GDP STRUGGLES TO 2 PERCENT GAIN IN 1995TWENTY-YEAR HIGH IN LEI IS A FLUKE
MARCH RETAIL SALES FALL BELOW EXPECTATI0NS
Today the Commerce Department's Bureau of Economic Analysis announced its final estimate of the change in the real Gross Domestic Product (GDP) in the fourth quarter of 1995. GDP measures the output of goods and services produced by labor and property located in the United States. The final fourth-quarter estimate was that the GDP had gained only 0.5 percent -- even lower than the previously estimated gain of 0.9 percent.
In the first, second, third, and fourth quarters of last year, the GDP grew by 0.6 percent, 0.5 percent, 3.6 percent, and 0.5 percent. For the year as a whole, GDP rose by only 2.0 percent -- the slowest annual growth rate since 1991, in the middle of the last recession.
Contributing to the increase in real GDP in the fourth quarter were increases in exports of goods and services, in personal consumption expenditures, and in nonresidential and residential fixed investment. Offsetting these increases were decreases in the change in business inventories and in federal government expenditures.
There was good news on inflation in today's GDP news release. The report showed that the GDP price deflator decreased from 3.2% to 2.3% to 2.2% to 1.8% from the first quarter to the fourth quarter of last year. For the year as a whole, the deflator stood at 2.4 percent.
So, 1995 turned out to be a year of slow economic growth coupled with a low and declining rate of inflation. How will 1996 turn out? Well, maybe today's report on the Composite Index of Leading Economic Indicators (LEI) can give us a clue.
Today the Conference Board announced that, in February, the LEI rose by 1.3 percent -- the largest jump since January of 1976. Seven of the eleven indicators making up the LEI advanced, with the greatest contributions being made by the average workweek indicator, the S+P 500 stock index indicator, and the change-in-sensitive-materials-prices indicator. In fact, if the contributions from these three indicators were excluded, the LEI would have risen by only 0.24 percent.
The average workweek indicator, by itself, contributed .77 percent to the 1.3 percent reading. So, minus the average workweek contribution, the LEI change would have been +0.5 percent. All that the workweek number was showing was a return to normalcy after the work losses due to the January snow storms and the government shutdown. From August through December, the workweek averaged 41.5 hours. In January, it dropped to 39.9 hours. Then, in February, it returned to 41.6 hours. No big deal.
According to today's LEI report the S+P 500 index rose by 5.72 percent (an annualized rate of 68.64 percent) in February and contributed .15 percent to the monthly LEI total. Well, we know that that won't happen every month.
The change-in-sensitive-materials-prices index contributed .14 percent to the LEI February number. The interpretation of this indicator seems a bit odd to me. In February, sensitive prices declined by 1.78 percent. So, one might expect that the February contribution to the LEI would be negative. But, no. That's not how it works. Going back to January, we find that sensitive prices also declined -- this time by 2.08 percent. Now, the decline in February was less than the decline in January, so, on a relative basis, the February number was more positive than the January number and thus made a positive contribution to the February LEI. Go figure!!

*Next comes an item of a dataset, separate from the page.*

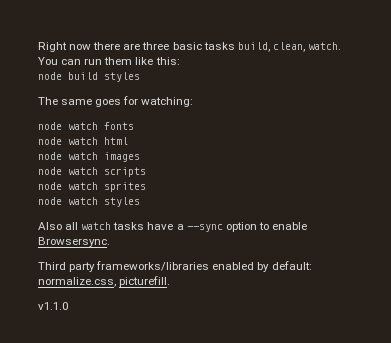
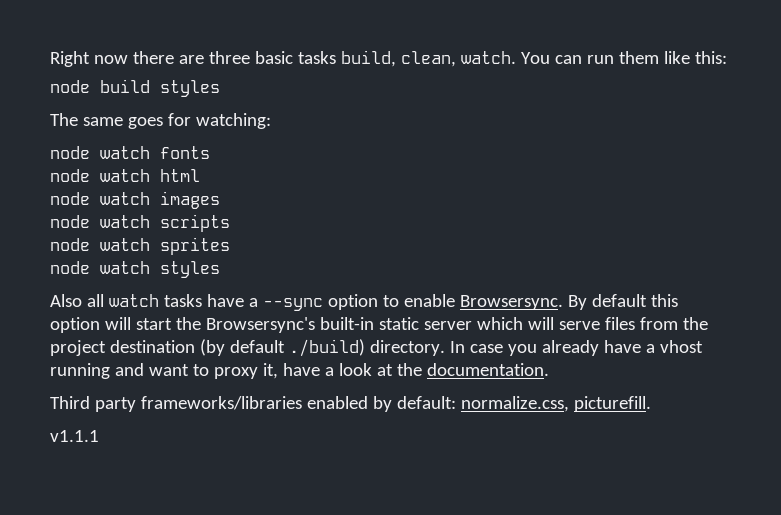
(110, 242) none -> [567,294,678,310] [50,317,708,333] [50,339,703,357] [50,363,549,379] By default this option will start the Browsersync's built-in static server which will serve files from the project destination (by default ./build) directory. In case you already have a vhost running and want to proxy it, have a look at the documentation.
[38,302,68,310] v1.1.0 -> [50,430,99,442] v1.1.1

Anyway, I don't think we all need to break into a chorus of "Happy Days Are Here Again" over the February LEI number. As I've said before, one point doesn't make a trend. If you look at the behavior of the LEI over the last year, you'll see that it declined in 8 out of 12 months and that, overall, it is down 2.34 percent.
Because of a government delay in releasing some indicators, the Conference Board was unable to calculate new values for the composite coincident and lagging indicators in time for today's report. But, they promised to bring the data on these indexes up to date in a supplemental report on Thursday, April 4. I'll report on the results as soon as they become available.
Finally, today, Mitsubishi Bank/Schroder Wertheim announced that retail sales at the stores they survey were unchanged during the week ended March 30. This followed a change of -1.0 percent in the preceding week and changes of +1.2 percent, +1.0 percent, and -1.0 percent in the three weeks before that. Around mid-March, Mitsubishi predicted that March sales would rise by 5.5 percent. It doesn't look like this happened. Maybe consumers are pulling in their horns again.